И тут Воронцов увидел её лицо. Мягкий овал, смуглые веки, чёрные гладкие волосы, зачёсанные под ослепительно-белый колпак, и мягкие серые глаза, напоминающие прикосновение её рук. Кого она ему напоминала? Кого-то из прошлого, которое он хотел забыть навсегда. Особенно голос, интонация. Властная и в то же время женственная. Манера немного растягивать гласные в окончаниях слов.

Он закрыл глаза.

А доктор начала осматривать других ранбольных.

– Мария Антоновна, надо бы Кондратенкову тоже температуру измерить, – осторожно подал голос Гришка, жадно следя за каждым движением доктора.

– Эх, Гриша, Гриша… – тут же отреагировала она. – Не иначе вы в ухажёры ко мне набиваетесь! Не трудитесь, голубчик, ни фельдшером, ни истопником я вас при себе не оставлю. Недельки через три на переосвидетельствование и – на фронт.

– Фронта, Мария Антоновна, я не боюсь. А вот о вас скучать буду. Это правда.

– Ох, Гриша, Гриша, – вздохнула доктор. – Ну что там с твоим Кондратенковым? Кондратенков, как себя чувствуете? – И она наклонилась к пожилому, плотно укутанному бинтами и гипсом, которого Гришка называл батей.

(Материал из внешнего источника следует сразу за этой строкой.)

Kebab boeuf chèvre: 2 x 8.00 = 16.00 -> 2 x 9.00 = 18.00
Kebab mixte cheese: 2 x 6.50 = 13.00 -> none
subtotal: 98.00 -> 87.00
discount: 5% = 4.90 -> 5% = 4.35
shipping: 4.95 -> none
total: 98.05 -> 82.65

– Устал я лежать в этой броне, товарищ доктор, – ответил усатый. – Пролежни, наверно, уже образовались. Бока ноют.

– Гипс начнём снимать на следующей неделе. Потерпите, Кондратенков. Потерпите.

Когда доктор ушла, усатый вздохнул и сказал:

– Капитан, разволновал ты меня, стервец.

– Ты, бать, о чём?

– Да про девок напомнил.

– Про каких девок, бать? – хитрил Гришка, вытянув шею и подмаргивая всем, кто лежал в палате.

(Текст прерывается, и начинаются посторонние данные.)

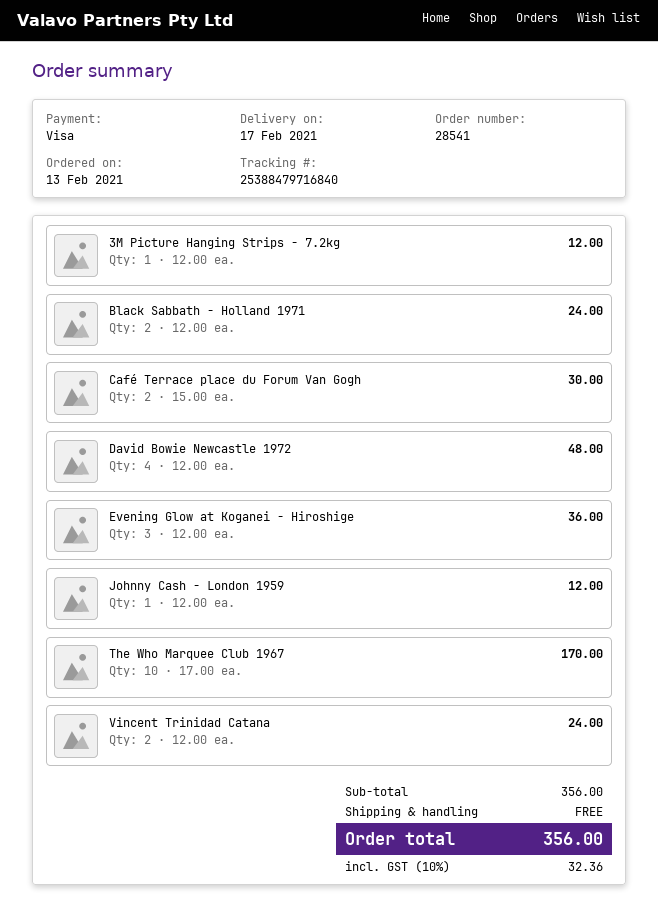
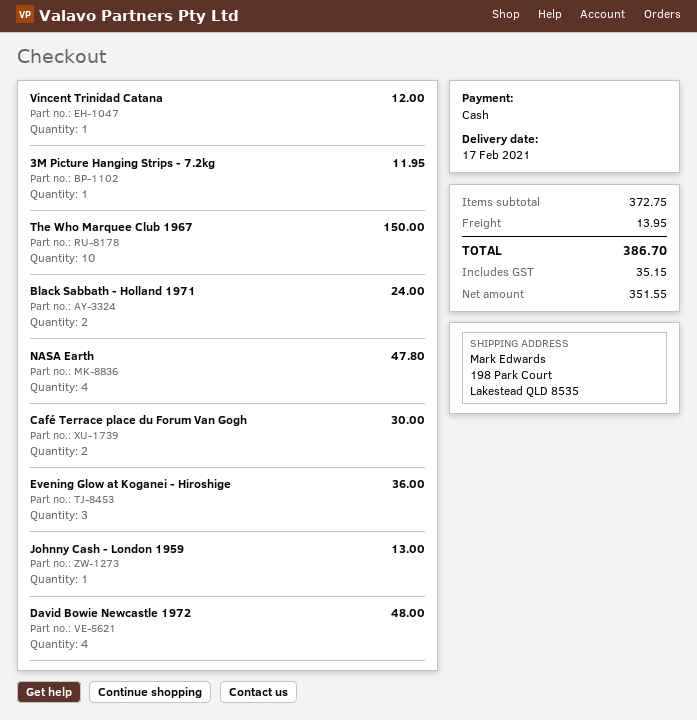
payment method: Visa -> cash
3M Picture Hanging Strips - 7.2kg: 1 for 12.00 -> 1 for 11.95
Johnny Cash - London 1959: 1 for 12.00 -> 1 for 13.00
The Who Marquee Club 1967: 10 for 170.00 -> 10 for 150.00
Vincent Trinidad Catana: 2 for 24.00 -> 1 for 12.00
NASA Earth: none -> 4 for 47.80
subtotal: 356.00 -> 372.75
shipping: 0.00 -> 13.95
tax: 32.36 -> 35.15
total: 356.00 -> 386.70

– Ну как про каких? За которыми подсматривал. На речке, помню… Купальня у нас одна была. И они потом, ну, девки, платьишки свои и трусы в кусты выжимать ходили. Купались-то в платьях. А мы с Кузьмой, друг у меня был, затаились раз, ждём… Да ну тебя к чёрту, капитан! Ей-богу, как незнамо кто…

– Ну-ну, бать, давай дальше. Ты ж на самом интересном остановился. Вон, разведчик уже в калачик свернулся…

Батя молчал. Молча смотрел в потолок. Бинтов на голове у него после последней перевязки стало меньше. И лицо целиком открылось. Не такой уже и старый он оказался, как показалось Воронцову вначале.

– Я ж на одной из них потом женился. Кто ж про свою жену рассказывает?

Они засмеялись.

– Бать, а дети у тебя есть? – спрашивал читавший книгу. У него была перевязана грудь и ступня левой ноги.

– А как же. О них и думаю теперь день и ночь. Трое их у нас. Все сыны. Старшему через месяц семнадцать. На фронт рвётся. В аэроклуб ходит. Уже летает. А мы ещё до Днепра не дошли.

– Да, бать, попадёт твой старший на фронт как пить дать.